[[ ENTRIES SUPPLIED, beginning ]]

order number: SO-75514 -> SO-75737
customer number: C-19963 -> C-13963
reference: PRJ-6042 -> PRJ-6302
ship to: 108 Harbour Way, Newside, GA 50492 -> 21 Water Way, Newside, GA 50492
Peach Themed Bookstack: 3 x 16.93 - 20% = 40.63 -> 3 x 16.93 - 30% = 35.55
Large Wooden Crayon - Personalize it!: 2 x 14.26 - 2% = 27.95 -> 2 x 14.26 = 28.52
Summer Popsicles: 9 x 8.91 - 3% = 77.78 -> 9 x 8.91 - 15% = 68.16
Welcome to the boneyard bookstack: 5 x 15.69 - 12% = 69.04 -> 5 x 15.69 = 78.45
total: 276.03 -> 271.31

[[ ENTRIES SUPPLIED, end ]]
[[ ENTRIES SUPPLIED, beginning ]]

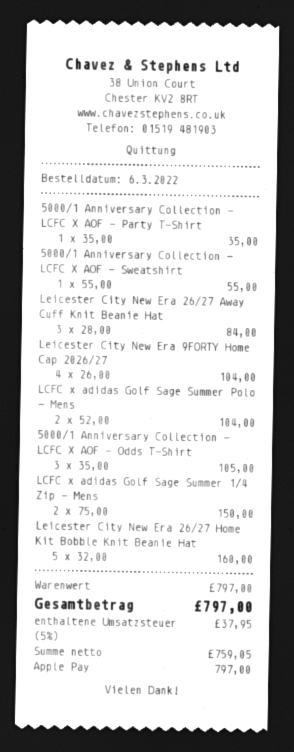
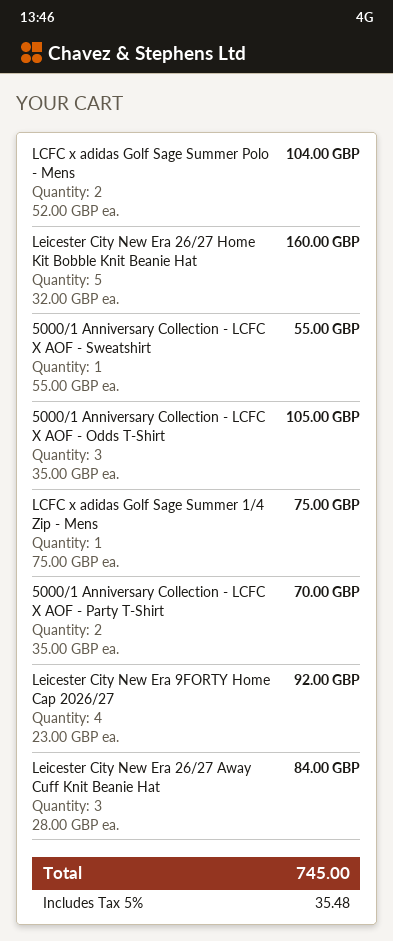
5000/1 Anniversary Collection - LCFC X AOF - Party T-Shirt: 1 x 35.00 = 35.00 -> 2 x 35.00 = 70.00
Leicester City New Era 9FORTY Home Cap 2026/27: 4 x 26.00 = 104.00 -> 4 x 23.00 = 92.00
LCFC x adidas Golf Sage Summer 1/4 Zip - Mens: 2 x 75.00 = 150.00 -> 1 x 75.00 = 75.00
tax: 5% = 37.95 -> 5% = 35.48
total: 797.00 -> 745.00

[[ ENTRIES SUPPLIED, end ]]

> _PROBLEM TO WORK ON_: A single number is expected: how many lines in the entries above hold the word "total".

> _TASK OUTPUT_: 2